__Task item__: Every entry must reappear in your answer exactly as written, though its pictures must not.
____________
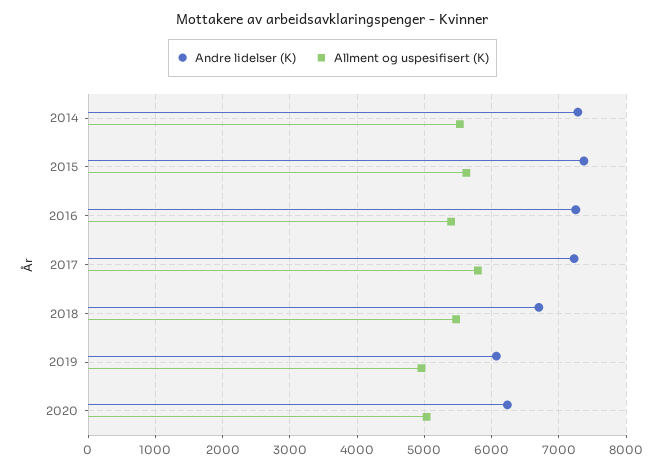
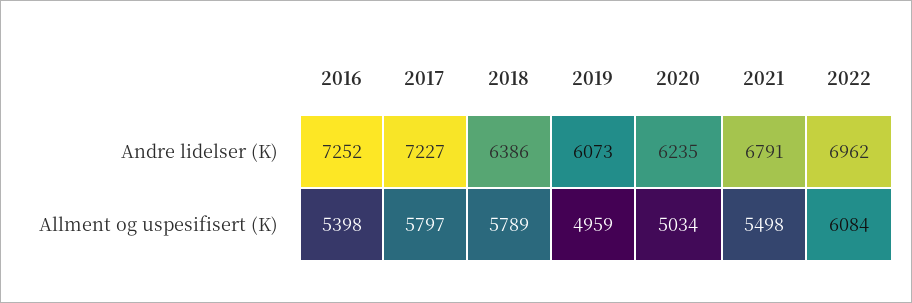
Andre lidelser (K), 2014: 7300 -> none
Allment og uspesifisert (K), 2014: 5500 -> none
Andre lidelser (K), 2015: 7400 -> none
Allment og uspesifisert (K), 2015: 5600 -> none
Andre lidelser (K), 2018: 6700 -> 6386
Allment og uspesifisert (K), 2018: 5500 -> 5789
Andre lidelser (K), 2021: none -> 6791
Andre lidelser (K), 2022: none -> 6962
Allment og uspesifisert (K), 2021: none -> 5498
Allment og uspesifisert (K), 2022: none -> 6084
____________
__Solution to the exercise__:
Andre lidelser (K), 2014: 7300 -> none
Allment og uspesifisert (K), 2014: 5500 -> none
Andre lidelser (K), 2015: 7400 -> none
Allment og uspesifisert (K), 2015: 5600 -> none
Andre lidelser (K), 2018: 6700 -> 6386
Allment og uspesifisert (K), 2018: 5500 -> 5789
Andre lidelser (K), 2021: none -> 6791
Andre lidelser (K), 2022: none -> 6962
Allment og uspesifisert (K), 2021: none -> 5498
Allment og uspesifisert (K), 2022: none -> 6084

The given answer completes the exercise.